§ **What to produce**
If a line of the material holds the string "none", please copy it.

§ **Supplied material**

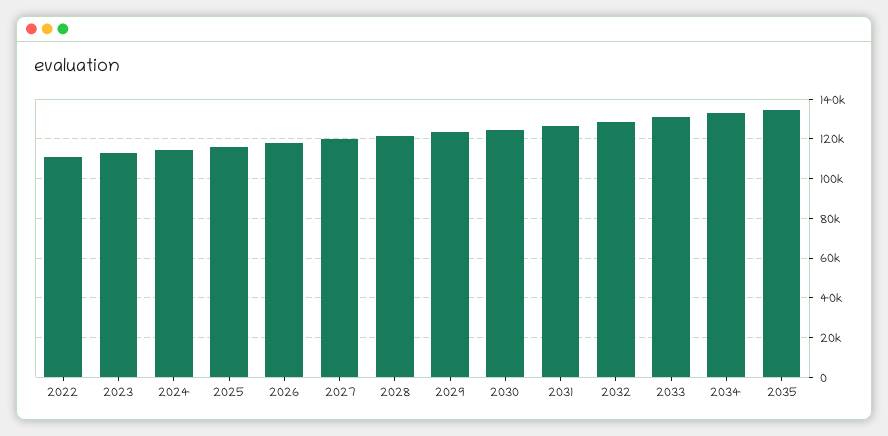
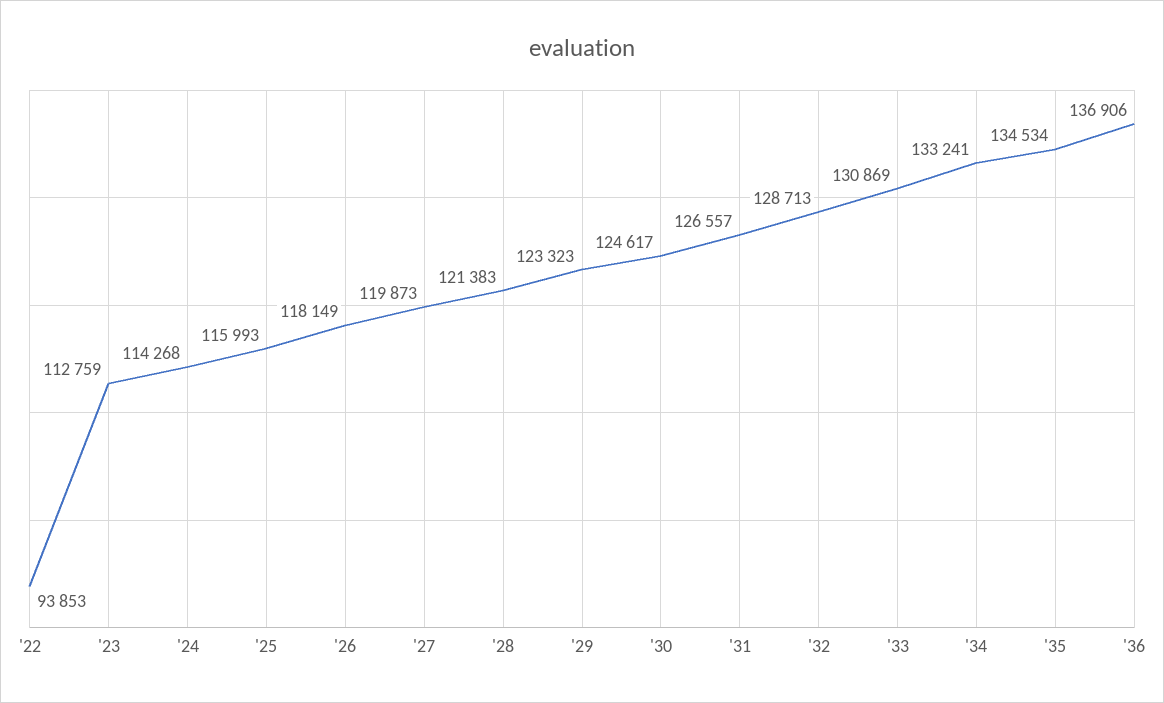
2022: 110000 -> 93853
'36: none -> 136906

* * *

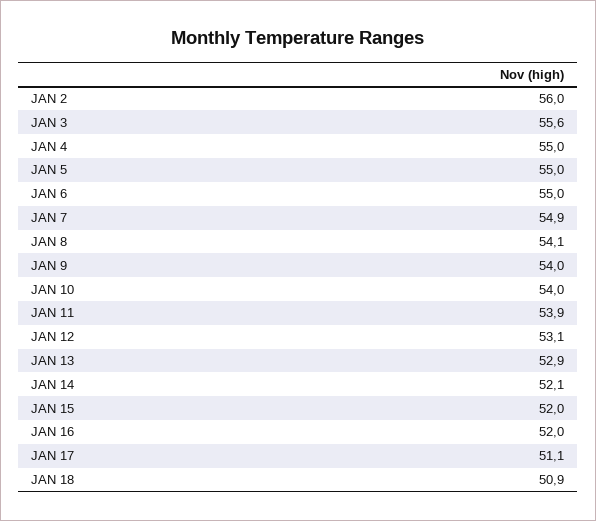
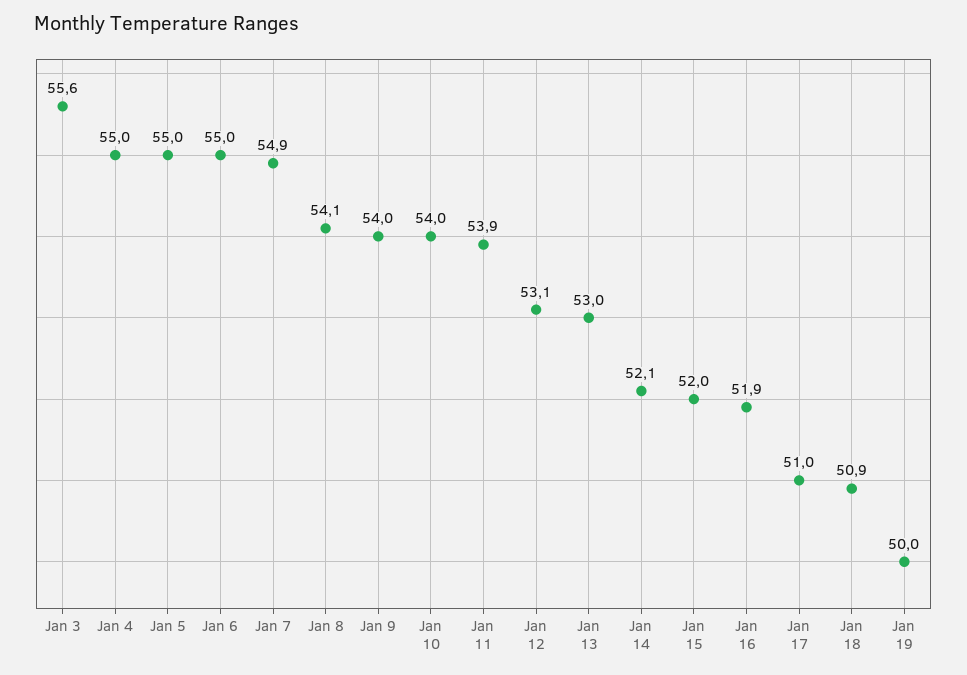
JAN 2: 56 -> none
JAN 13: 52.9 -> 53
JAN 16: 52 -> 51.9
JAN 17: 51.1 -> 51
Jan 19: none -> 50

§ **Solution below**
'36: none -> 136906
JAN 2: 56 -> none
Jan 19: none -> 50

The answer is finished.